A time-series database is a database optimized for time-stamped, or time series, data.

Advantages

Fast insertion and retrieval
Efficient data storage

Use cases

IoT data
Metrics analysis
Application monitoring
Understand financial trends

Examples

Wide Column

Wide column databases, also known as wide column stores, are schema-agnostic. Data is stored in column families, rather than in rows and columns.

Advantages

Highly scalable, can handle petabytes of data
Ideal for real-time big data applications

Disadvantages

Expensive
Increased write time

Use cases

Business analytics
Attribute-based data storage

Examples

Multi-model

Multi-model databases combine different database models (i.e. relational, graph, key-value, document, etc.) into a single, integrated backend. This means they can accommodate various data types, indexes, queries, and store data in more than one model.

Advantages

Flexibility
Suitable for complex projects
Data consistent

Disadvantages

Complex
Less mature

Examples

SQL Vs NoSQL Databases

In the world of databases, there are two main types of solutions, SQL (relational) and NoSQL (non-relational) databases.

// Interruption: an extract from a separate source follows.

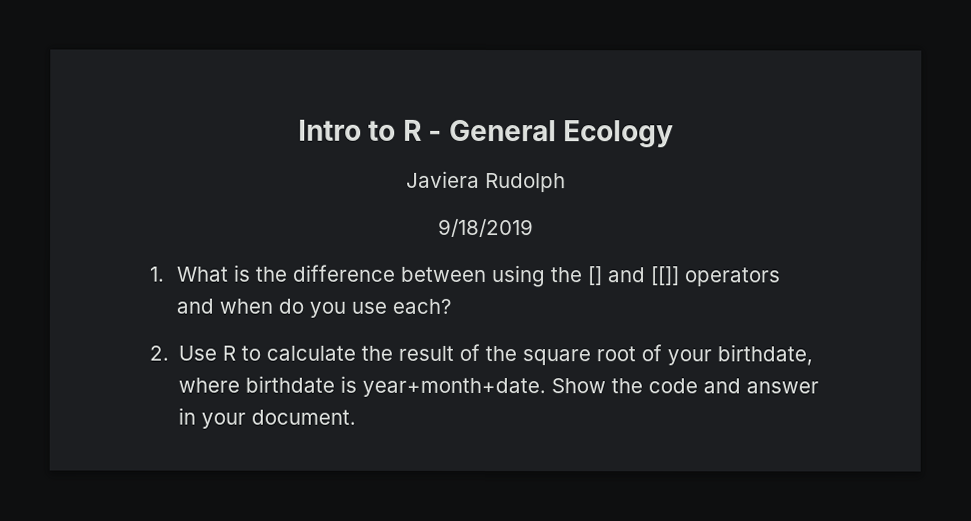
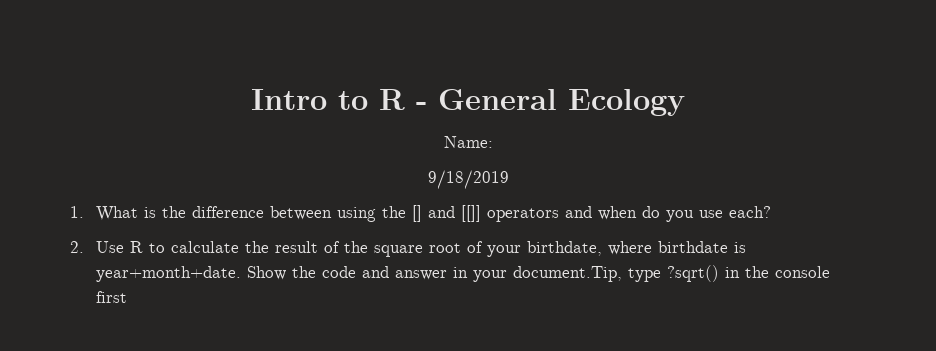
- Javiera Rudolph
+ Name:
- Show the code and answer in your document.
+ Show the code and answer in your document.Tip, type ?sqrt() in the console first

Both of them differ in the way they were built, the kind of information they store, and how they store it. Relational databases are structured and have predefined schemas while non-relational databases are unstructured, distributed, and have a dynamic schema.

High-level Differences

Here are some high-level differences between SQL and NoSQL:

Storage

SQL stores data in tables, where each row represents an entity and each column represents a data point about that entity.

NoSQL databases have different data storage models such as key-value, graph, document, etc.

Schema

In SQL, each record conforms to a fixed schema, meaning the columns must be decided and chosen before data entry and each row must have data for each column. The schema can be altered later, but it involves modifying the database using migrations.

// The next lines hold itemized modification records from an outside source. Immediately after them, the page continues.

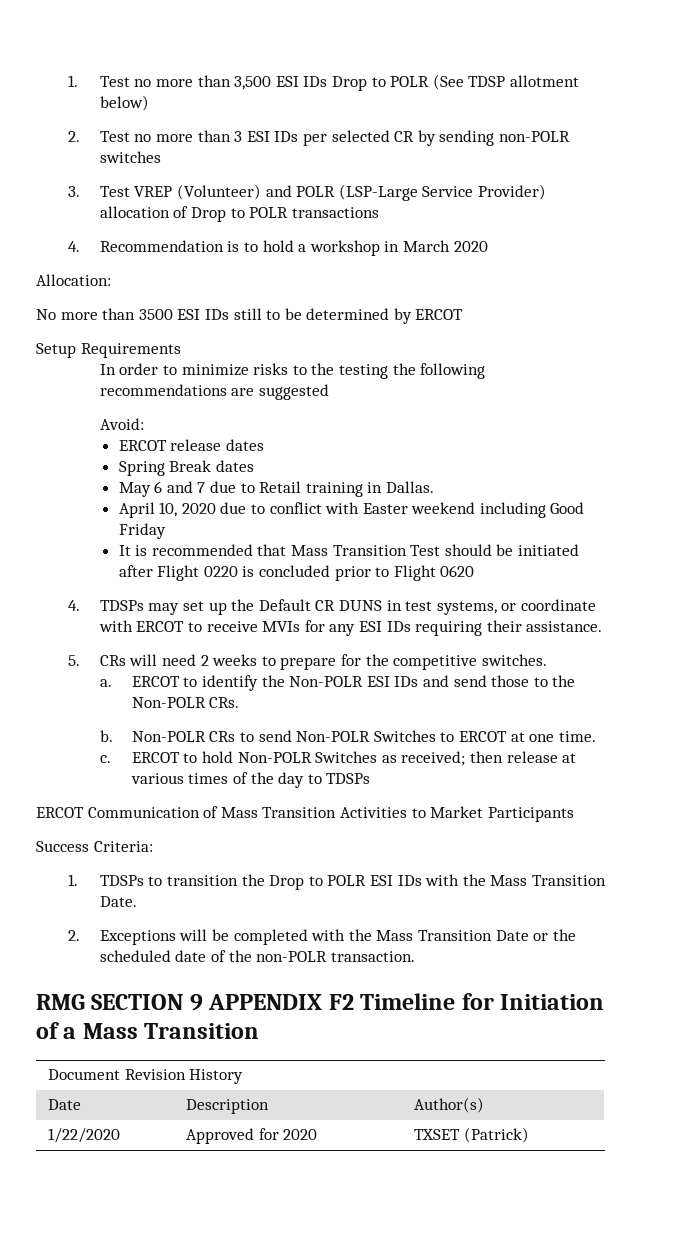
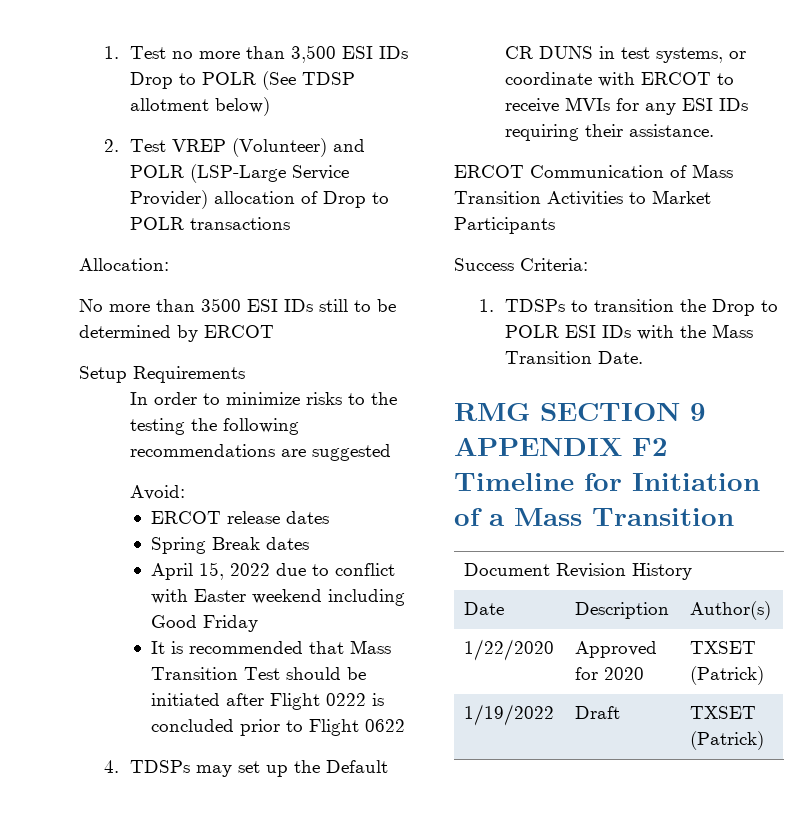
- 2. Test no more than 3 ESI IDs per selected CR by sending non-POLR switches
- 3. Test VREP (Volunteer) and POLR (LSP-Large Service Provider) allocation of Drop to POLR transactions
+ 2. Test VREP (Volunteer) and POLR (LSP-Large Service Provider) allocation of Drop to POLR transactions
- 4. Recommendation is to hold a workshop in March 2020
- May 6 and 7 due to Retail training in Dallas.
- April 10, 2020 due to conflict with Easter weekend including Good Friday
+ April 15, 2022 due to conflict with Easter weekend including Good Friday
- It is recommended that Mass Transition Test should be initiated after Flight 0220 is concluded prior to Flight 0620
+ It is recommended that Mass Transition Test should be initiated after Flight 0222 is concluded prior to Flight 0622
- 5. CRs will need 2 weeks to prepare for the competitive switches.
- a. ERCOT to identify the Non-POLR ESI IDs and send those to the Non-POLR CRs.
- b. Non-POLR CRs to send Non-POLR Switches to ERCOT at one time.
- c. ERCOT to hold Non-POLR Switches as received; then release at various times of the day to TDSPs
- 2. Exceptions will be completed with the Mass Transition Date or the scheduled date of the non-POLR transaction.
+ 1/19/2022 | Draft | TXSET (Patrick)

Whereas in NoSQL, schemas are dynamic. Fields can be added on the fly, and each record (or equivalent) doesn’t have to contain data for each field.

Querying

SQL databases use SQL (structured query language) for defining and manipulating the data, which is very powerful.

In a NoSQL database, queries are focused on a collection of documents. Different databases have different syntax for querying.

Scalability

In most common situations, SQL databases are vertically scalable, which can get very expensive. It is possible to scale a relational database across multiple servers, but this is a challenging and time-consuming process.

On the other hand, NoSQL databases are horizontally scalable, meaning we can add more servers easily to our NoSQL database infrastructure to handle large traffic. Any cheap commodity hardware or cloud instances can host NoSQL databases, thus making it a lot more cost-effective than vertical scaling. A lot of NoSQL technologies also distribute data across servers automatically.

Reliability

The vast majority of relational databases are ACID compliant. So, when it comes to data reliability and a safe guarantee of performing transactions, SQL databases are still the better bet.

Most of the NoSQL solutions sacrifice ACID compliance for performance and scalability.

Reasons

As always we should always pick the technology that fits the requirements better. So, let’s look at some reasons for picking SQL or NoSQL based database:

For SQL

Structured data with strict schema
Relational data
Need for complex joins
Transactions
Lookups by index are very fast

For NoSQL

Dynamic or flexible schema
Non-relational data
No need for complex joins
Very data-intensive workload
Very high throughput for IOPS

Database Replication

Replication is a process that involves sharing information to ensure consistency between redundant resources such as multiple databases, to improve reliability, fault-tolerance, or accessibility.

Master-Slave Replication

The master serves reads and writes, replicating writes to one or more slaves, which serve only reads. Slaves can also replicate additional slaves in a tree-like fashion. If the master goes offline, the system can continue to operate in read-only mode until a slave is promoted to a master or a new master is provisioned.

Advantages

Backups of the entire database of relatively no impact on the master.
Applications can read from the slave(s) without impacting the master.
Slaves can be taken offline and synced back to the master without any downtime.

Disadvantages

Replication adds more hardware and additional complexity.
Downtime and possibly loss of data when a master fails.
All writes also have to be made to the master in a master-slave architecture.
The more read slaves, the more we have to replicate, which will increase replication lag.

Master-Master Replication

Both masters serve reads/writes and coordinate with each other. If either master goes down, the system can continue to operate with both reads and writes.

Advantages

Applications can read from both masters.
Distributes write load across both master nodes.
Simple, automatic, and quick failover.

Disadvantages

Not as simple as master-slave to configure and deploy.
Either loosely consistent or have increased write latency due to synchronization.
Conflict resolution comes into play as more write nodes are added and as latency increases.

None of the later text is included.